There are a range of different factors that can affect the final sheen and even feel of a plastered wall, but to help you get things underway we have come up with the following pieces of essential advice:

  • Make sure you have all the right tools and equipment for the job before you get started. That include a straight-edged (preferably aluminium) board; a float, trowel and hawk; a bucket of water; and a small brush – not to mention protective clothing and goggles too!
  • Similarly, clear the room completely or lay out dust sheets over furniture before any type of plastering begins – just to make sure nothing gets damaged while the project is in progress.
  • The first step to plastering is to make sure you have a wall that isn’t too dry, as this will suck out all the moisture from your applied plaster and leave the layer brittle and prone to cracking or warping. Neither should a wall be wet, however; instead, it should feel cold and smooth to the touch. If it is a little dry, gently coat the wall with a damp sponge or cloth before you begin.
  • If the wall is bumpy or uneven, you should also go over the surface lightly with a small piece of sandpaper to smooth out any grit or dirt that has settled there.
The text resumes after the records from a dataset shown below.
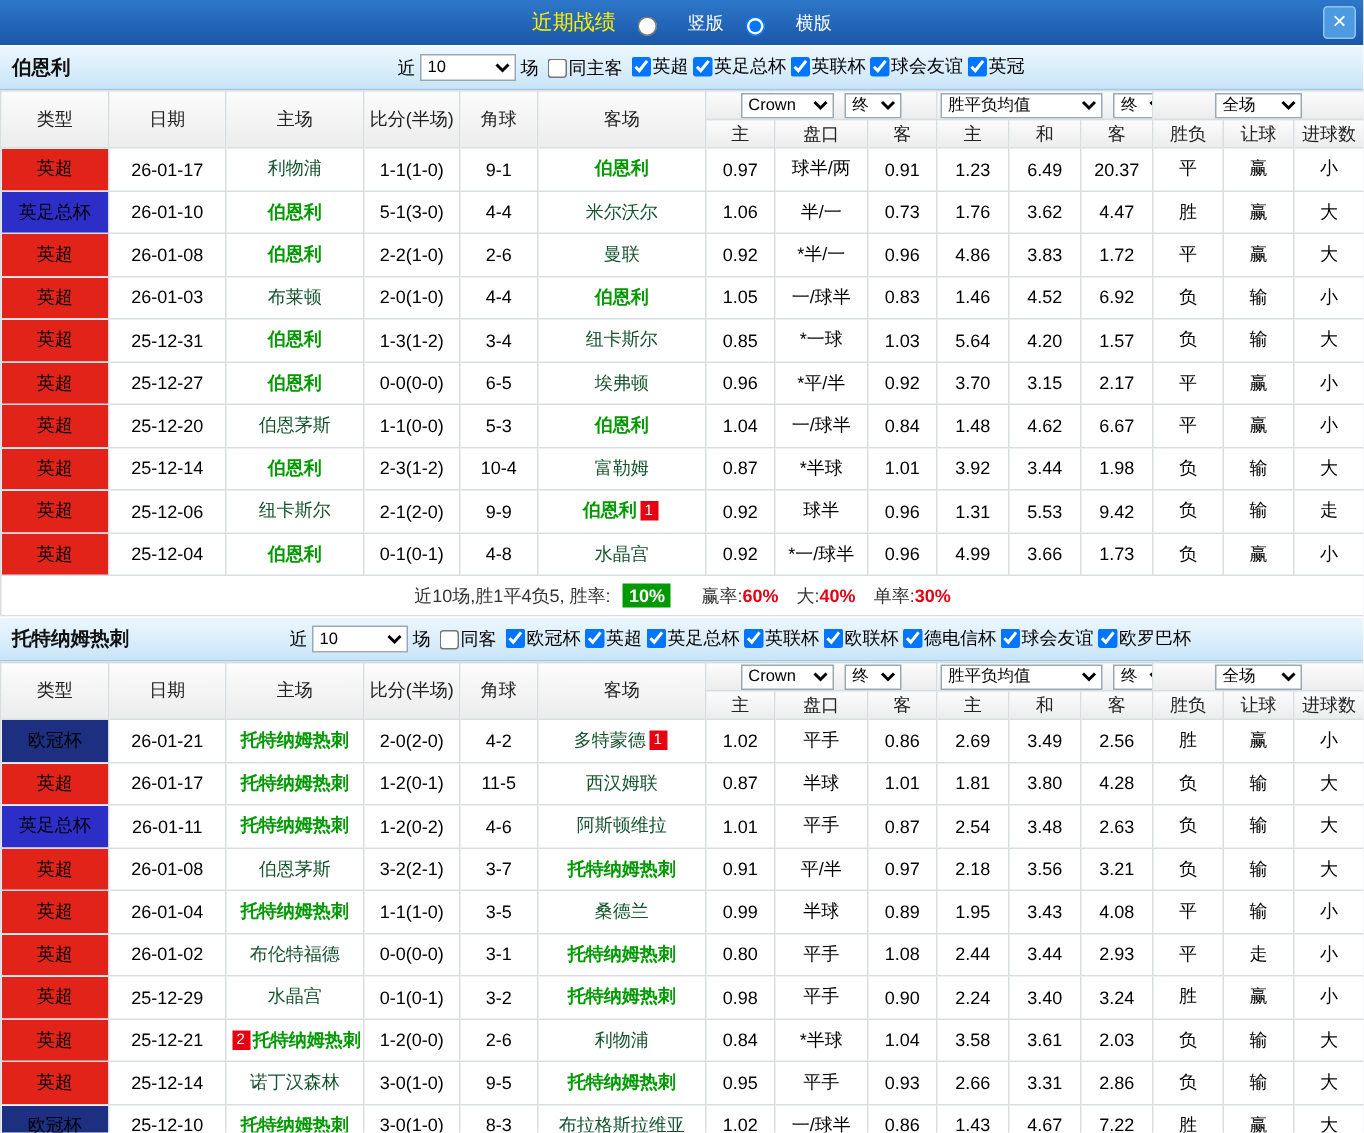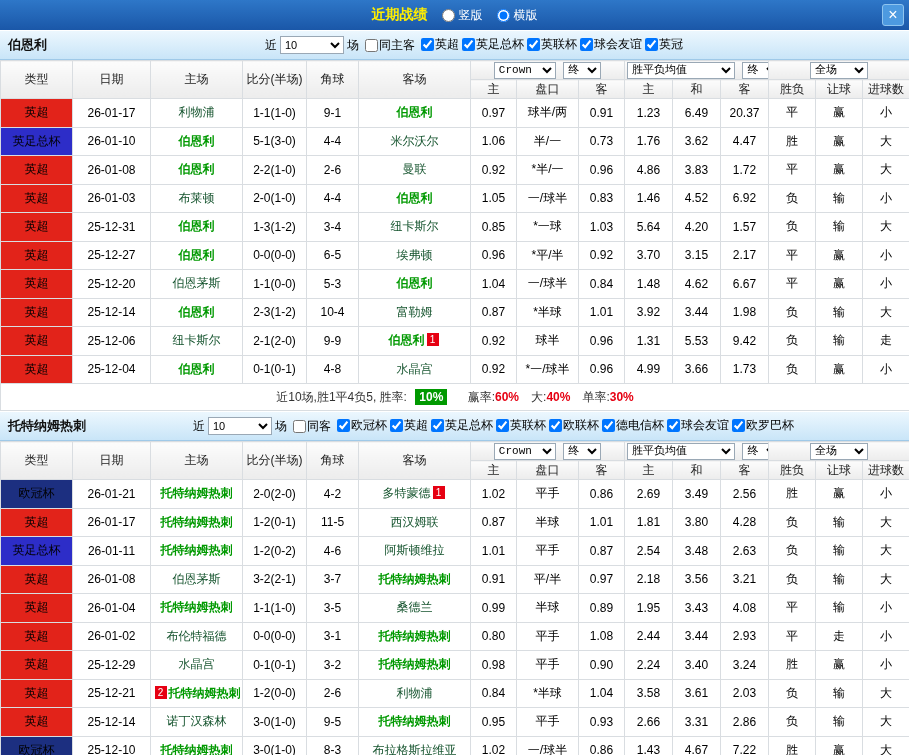--- a/index.html
+++ b/index.html
@@ -9,7 +9,7 @@
   
   .titlebar { height:30px; background:linear-gradient(180deg,#2e77c8,#1a57a8);
     display:flex; align-items:center; justify-content:center; position:relative; }
-  .title { color:#ffee00; font-weight:bold; font-size:14px; }
+  .title { color:#ffee00; font-weight:normal; font-size:14px; }
   .radio-opt { color:#fff; font-size:12px; display:inline-flex; align-items:center; gap:4px; margin-left:14px; cursor:pointer; }
   .radio-opt input { width:13px; height:13px; margin:0; }
   .close-btn { position:absolute; right:5px; top:4px; width:22px; height:22px;

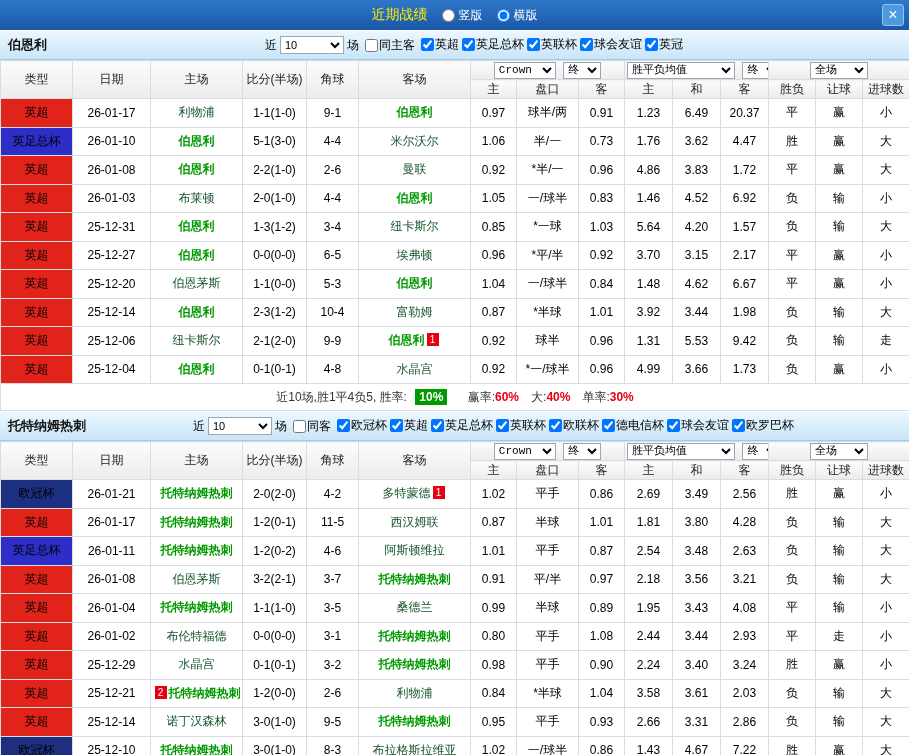--- a/index.html
+++ b/index.html
@@ -10,7 +10,7 @@
   .titlebar { height:30px; background:linear-gradient(180deg,#2e77c8,#1a57a8);
     display:flex; align-items:center; justify-content:center; position:relative; }
   .title { color:#ffee00; font-weight:normal; font-size:14px; }
-  .radio-opt { color:#fff; font-size:12px; display:inline-flex; align-items:center; gap:4px; margin-left:14px; cursor:pointer; }
+  .radio-opt { color:#fff; font-size:12px; display:inline-flex; align-items:flex-end; gap:21px; margin-left:14px; cursor:pointer; }
   .radio-opt input { width:13px; height:13px; margin:0; }
   .close-btn { position:absolute; right:5px; top:4px; width:22px; height:22px;
     background:#4d9ae0; border:1px solid #8ec4ef; border-radius:3px;

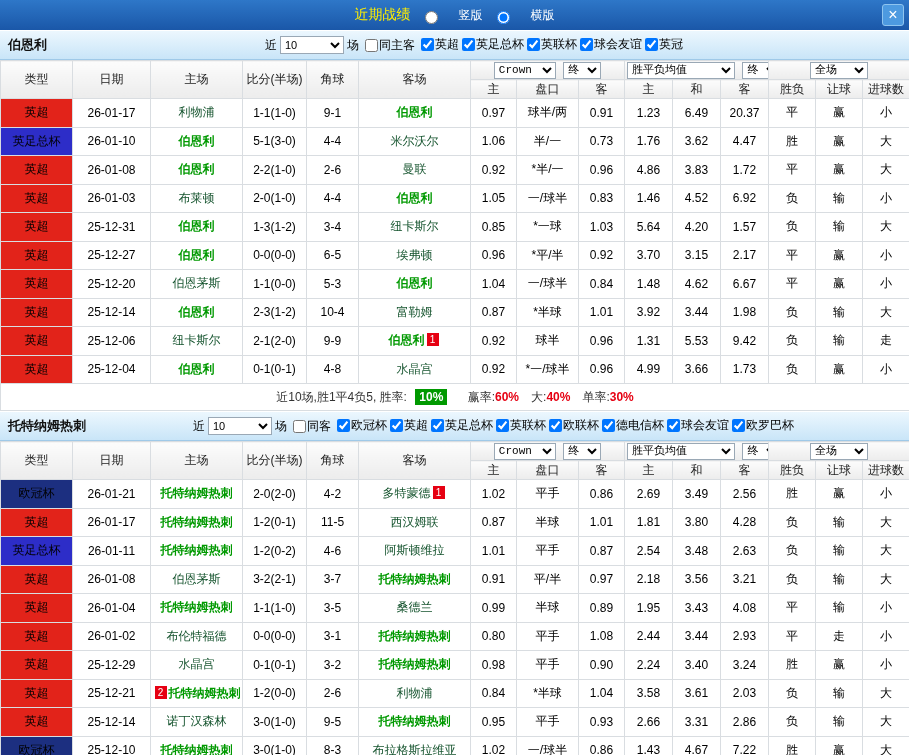--- a/index.html
+++ b/index.html
@@ -35,7 +35,7 @@
     font-weight:normal; color:#222; }
   .sel-cell { padding:1px; }
   .sel-cell select { font-size:11px; height:17px; border:1px solid #9aa8b5; background:#fff;
-    font-family:Liberation Mono, monospace; vertical-align:middle; margin:0 2px; }
+    font-family:Liberation Sans, sans-serif; vertical-align:middle; margin:0 2px; }
   .sel-company { width:62px; } .sel-stage { width:38px; }
   .sel-eu { width:108px; } .sel-scope { width:58px; }
   .grid tbody td { height:28.5px; background:#fff; color:#000; }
  • Once that’s done, you can now you can start mixing the plaster. Make certain that it has a thick, gloopy texture (similar to ice cream) and isn’t too thick or runny when held aloft on your float. That is, it should sit rather than slide off the trowel before application.
  • To test the dryness and smoothness of the wall, you can always carry out a small test spot in a corner somewhere too – although this isn’t essential, leaving it to dry can give you an idea of how the plaster is going to turn out.
  • Be careful to angle the trowel as you go, lifting it to a slightly higher gradient as you go up the wall. This will ensure the plaster is evenly laid and you don’t scratch any portions of dried plaster or the surface of the wall itself.
  • Although some home-owners opt for two coats of plaster, it is also best to go for a thin finish; somewhere around 2mm thick should do the trick. This will make the plastering job easier on your arms, and help you get it finished in almost no time at all!
  • Finally, remember to clean up as you go – no-one wants messy surroundings when already confronted with such a messy project!

Remember, if you aren’t comfortable with any of this advice or remain unsure as to what it means, then you should always opt for a professional plastering contractor instead. These experienced professionals will be able to plaster a wall quickly and efficiently, without compromising on a high-quality finish; just make sure you compare as many quotes as possible first to find a good deal for your plastering job in your local area.